### Exercise input ###

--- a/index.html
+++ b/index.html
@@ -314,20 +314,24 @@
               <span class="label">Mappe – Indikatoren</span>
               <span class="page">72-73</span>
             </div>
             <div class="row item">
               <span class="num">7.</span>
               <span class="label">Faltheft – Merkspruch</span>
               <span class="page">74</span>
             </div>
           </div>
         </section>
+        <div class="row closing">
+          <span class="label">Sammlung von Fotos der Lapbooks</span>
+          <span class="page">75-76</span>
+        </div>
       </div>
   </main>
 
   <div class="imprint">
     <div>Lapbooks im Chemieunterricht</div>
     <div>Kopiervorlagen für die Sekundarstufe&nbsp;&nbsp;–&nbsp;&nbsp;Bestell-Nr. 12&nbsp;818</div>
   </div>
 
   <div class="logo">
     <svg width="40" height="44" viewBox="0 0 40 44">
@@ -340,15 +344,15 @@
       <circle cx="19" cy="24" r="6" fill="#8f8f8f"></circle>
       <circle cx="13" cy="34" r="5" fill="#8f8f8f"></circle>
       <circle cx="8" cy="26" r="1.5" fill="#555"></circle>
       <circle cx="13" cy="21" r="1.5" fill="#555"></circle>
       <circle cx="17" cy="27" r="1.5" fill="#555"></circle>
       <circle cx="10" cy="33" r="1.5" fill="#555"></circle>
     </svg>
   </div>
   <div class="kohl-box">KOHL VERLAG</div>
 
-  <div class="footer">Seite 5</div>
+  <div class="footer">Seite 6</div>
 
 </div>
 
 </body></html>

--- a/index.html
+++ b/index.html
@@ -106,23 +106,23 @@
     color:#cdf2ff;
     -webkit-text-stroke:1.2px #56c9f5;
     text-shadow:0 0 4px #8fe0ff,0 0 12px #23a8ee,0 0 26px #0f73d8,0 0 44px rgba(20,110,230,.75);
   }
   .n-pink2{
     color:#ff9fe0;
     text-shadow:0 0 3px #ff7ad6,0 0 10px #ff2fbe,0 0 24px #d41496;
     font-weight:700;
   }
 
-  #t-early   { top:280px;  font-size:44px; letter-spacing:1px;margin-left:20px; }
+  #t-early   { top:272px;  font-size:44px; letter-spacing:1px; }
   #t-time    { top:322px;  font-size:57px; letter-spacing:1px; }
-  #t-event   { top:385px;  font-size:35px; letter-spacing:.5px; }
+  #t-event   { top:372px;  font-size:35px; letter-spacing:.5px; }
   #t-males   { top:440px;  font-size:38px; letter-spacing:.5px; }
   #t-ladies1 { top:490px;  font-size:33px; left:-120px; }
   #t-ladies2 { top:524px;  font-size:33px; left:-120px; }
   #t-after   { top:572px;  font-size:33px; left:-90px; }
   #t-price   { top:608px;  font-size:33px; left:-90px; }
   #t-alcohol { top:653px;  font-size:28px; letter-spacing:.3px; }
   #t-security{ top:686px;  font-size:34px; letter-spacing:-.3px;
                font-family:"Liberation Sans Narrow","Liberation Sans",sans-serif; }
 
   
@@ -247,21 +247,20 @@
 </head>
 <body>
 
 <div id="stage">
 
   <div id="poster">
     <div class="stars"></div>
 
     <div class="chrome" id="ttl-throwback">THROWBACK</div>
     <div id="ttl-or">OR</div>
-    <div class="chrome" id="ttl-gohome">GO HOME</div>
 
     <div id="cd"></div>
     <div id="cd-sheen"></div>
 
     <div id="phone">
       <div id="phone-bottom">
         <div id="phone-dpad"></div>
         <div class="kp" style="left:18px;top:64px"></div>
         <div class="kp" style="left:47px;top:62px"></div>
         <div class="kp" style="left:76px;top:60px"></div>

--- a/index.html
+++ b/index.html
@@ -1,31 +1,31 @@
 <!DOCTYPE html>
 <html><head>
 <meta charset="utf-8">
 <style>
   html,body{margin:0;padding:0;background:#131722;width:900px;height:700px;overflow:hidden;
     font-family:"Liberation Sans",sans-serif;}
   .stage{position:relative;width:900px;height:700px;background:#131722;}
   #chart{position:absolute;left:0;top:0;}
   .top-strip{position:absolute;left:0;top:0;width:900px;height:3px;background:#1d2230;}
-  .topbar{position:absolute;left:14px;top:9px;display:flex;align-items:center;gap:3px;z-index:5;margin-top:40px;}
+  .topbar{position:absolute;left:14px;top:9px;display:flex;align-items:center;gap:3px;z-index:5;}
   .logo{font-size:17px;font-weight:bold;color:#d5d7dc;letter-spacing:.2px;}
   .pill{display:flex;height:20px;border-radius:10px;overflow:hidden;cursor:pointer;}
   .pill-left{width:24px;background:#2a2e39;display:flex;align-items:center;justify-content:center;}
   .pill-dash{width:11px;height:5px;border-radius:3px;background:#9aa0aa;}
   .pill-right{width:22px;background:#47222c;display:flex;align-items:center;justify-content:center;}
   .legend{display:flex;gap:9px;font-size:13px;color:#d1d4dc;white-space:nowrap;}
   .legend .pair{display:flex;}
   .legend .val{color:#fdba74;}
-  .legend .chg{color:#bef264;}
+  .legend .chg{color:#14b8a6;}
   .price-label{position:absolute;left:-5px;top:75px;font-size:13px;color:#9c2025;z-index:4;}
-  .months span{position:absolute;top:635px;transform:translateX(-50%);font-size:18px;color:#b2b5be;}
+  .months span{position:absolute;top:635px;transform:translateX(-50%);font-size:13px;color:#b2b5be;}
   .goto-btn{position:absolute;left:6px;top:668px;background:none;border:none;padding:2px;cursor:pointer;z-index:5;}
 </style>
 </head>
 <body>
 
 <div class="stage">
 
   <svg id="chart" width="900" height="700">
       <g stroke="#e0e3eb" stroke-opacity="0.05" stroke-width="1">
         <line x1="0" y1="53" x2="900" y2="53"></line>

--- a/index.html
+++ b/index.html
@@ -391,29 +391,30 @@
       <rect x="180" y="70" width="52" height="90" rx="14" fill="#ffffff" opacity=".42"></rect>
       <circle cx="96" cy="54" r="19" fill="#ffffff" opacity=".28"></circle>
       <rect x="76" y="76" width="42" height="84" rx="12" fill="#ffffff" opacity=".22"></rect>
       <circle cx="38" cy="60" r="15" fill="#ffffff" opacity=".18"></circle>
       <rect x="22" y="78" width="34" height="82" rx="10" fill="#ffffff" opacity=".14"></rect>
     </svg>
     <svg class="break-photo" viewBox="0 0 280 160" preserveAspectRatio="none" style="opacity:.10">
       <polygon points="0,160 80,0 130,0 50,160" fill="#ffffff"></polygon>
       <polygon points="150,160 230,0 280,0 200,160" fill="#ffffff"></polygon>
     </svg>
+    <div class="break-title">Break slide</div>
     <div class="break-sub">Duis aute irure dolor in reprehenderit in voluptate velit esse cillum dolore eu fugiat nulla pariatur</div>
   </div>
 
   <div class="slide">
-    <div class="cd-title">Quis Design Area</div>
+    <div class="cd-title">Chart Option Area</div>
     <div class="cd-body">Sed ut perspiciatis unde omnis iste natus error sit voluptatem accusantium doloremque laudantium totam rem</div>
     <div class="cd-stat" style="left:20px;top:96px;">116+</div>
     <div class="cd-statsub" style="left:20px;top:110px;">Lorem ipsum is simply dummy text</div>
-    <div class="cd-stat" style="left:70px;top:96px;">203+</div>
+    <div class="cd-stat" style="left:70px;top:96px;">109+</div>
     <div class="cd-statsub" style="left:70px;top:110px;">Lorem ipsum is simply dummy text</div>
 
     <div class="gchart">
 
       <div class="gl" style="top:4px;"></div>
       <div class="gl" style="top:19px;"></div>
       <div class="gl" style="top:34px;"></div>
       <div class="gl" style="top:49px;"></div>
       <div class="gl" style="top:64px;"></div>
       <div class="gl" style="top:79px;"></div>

###

### Assigned task
Lines holding the string "topbar" are the answer; copy each one from the listing above.

### Solution
-  .topbar{position:absolute;left:14px;top:9px;display:flex;align-items:center;gap:3px;z-index:5;margin-top:40px;}
+  .topbar{position:absolute;left:14px;top:9px;display:flex;align-items:center;gap:3px;z-index:5;}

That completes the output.